If “feeling good” becomes the key and central element of our life, we fall into its own trap. Because it is the search for perfect well-being that keeps us on the alert, identifying negative emotions with our radar that are, however, normal and adaptive.

In other words, by constantly checking whether we are good or bad, we will end up identifying any unpleasant psychological experience, even the slightest, and to exaggerate its weight. So  in order to remove these negative psychological experiences (thoughts and emotions) all we get is to make them stronger.

Girl crying

Consequences of Experiential Avoidance Disorder

Socially, the consequences of experiential avoidance disorder are very important. He expects to be fine to go to the movies, see friends, resume his studies, have a date and many other things. A lot of habits develop that aim to avoid unpleasant psychological experiences. And so, as the months and years go by, life revolves around avoidance.
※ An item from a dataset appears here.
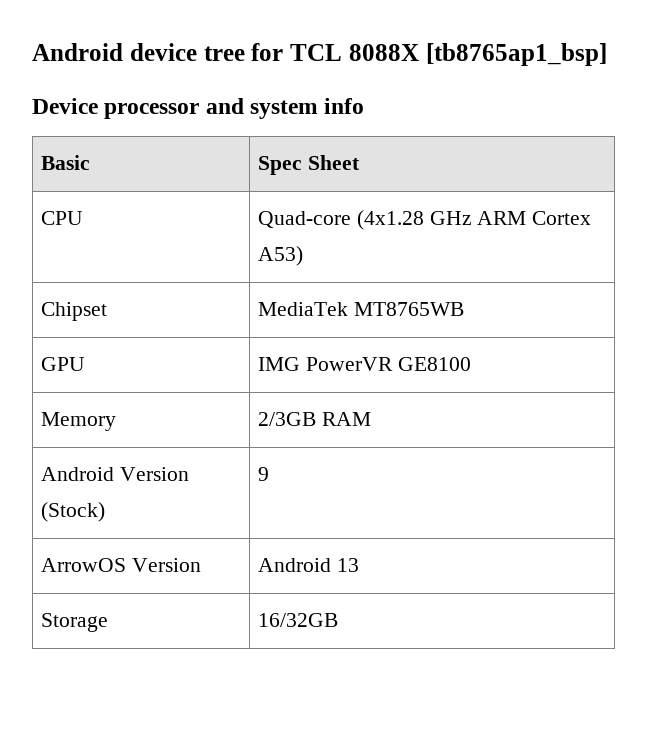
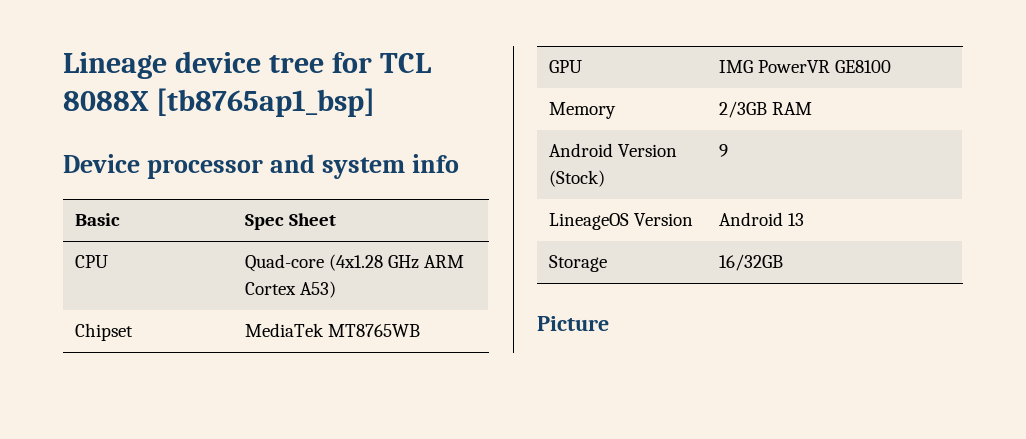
- Android device tree for TCL 8088X [tb8765ap1_bsp]
+ Lineage device tree for TCL 8088X [tb8765ap1_bsp]
- ArrowOS Version | Android 13
+ LineageOS Version | Android 13
+ Picture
We can become real experts in what we don’t want, defining our desires and aspirations through the absence of what we want to avoid. Our identity and projection of the future are always very poor.

On a psychological level,  experiential avoidance worsens the symptoms associated with malaise and impoverishes the emotional life of the individual. It is for this reason that the Acceptance and Commitment Therapy (developed to overcome experiential avoidance disorder) is oriented towards the acceptance of malaise by establishing goals related to personal values.

Treatment of experiential avoidance disorder

The solution to this disorder must be sought above all in the acceptance, in the unconditional and non-judgmental observation of psychological experiences, such as thoughts, emotions and feelings. To achieve this, acceptance and commitment therapy uses various strategies such as mindfulness, cognitive defusion and therapeutic metaphors.

Second,  the treatment of experiential avoidance focuses on restoring the importance of personal values ​​in the face of the emotions and impulsive behaviors of the moment. The connotation of “commitment” derives from this therapeutic approach. This means that we work to ensure that the person makes a commitment to his values, regardless of what happens. Trying to abandon the fight against malaise to focus on a struggle to fill life with activities that have value for the  self .

Hands that free doves so they can fly away

Fighting this ailment is a tall order and requires a difficult path. However, it is necessary to be able to free oneself from the traps of thought and rigid beliefs that, by aiming for being well, lead to being worse and worse. Orienting one’s life towards personal values, accepting the discomfort it brings with it, will make us feel more free and happy.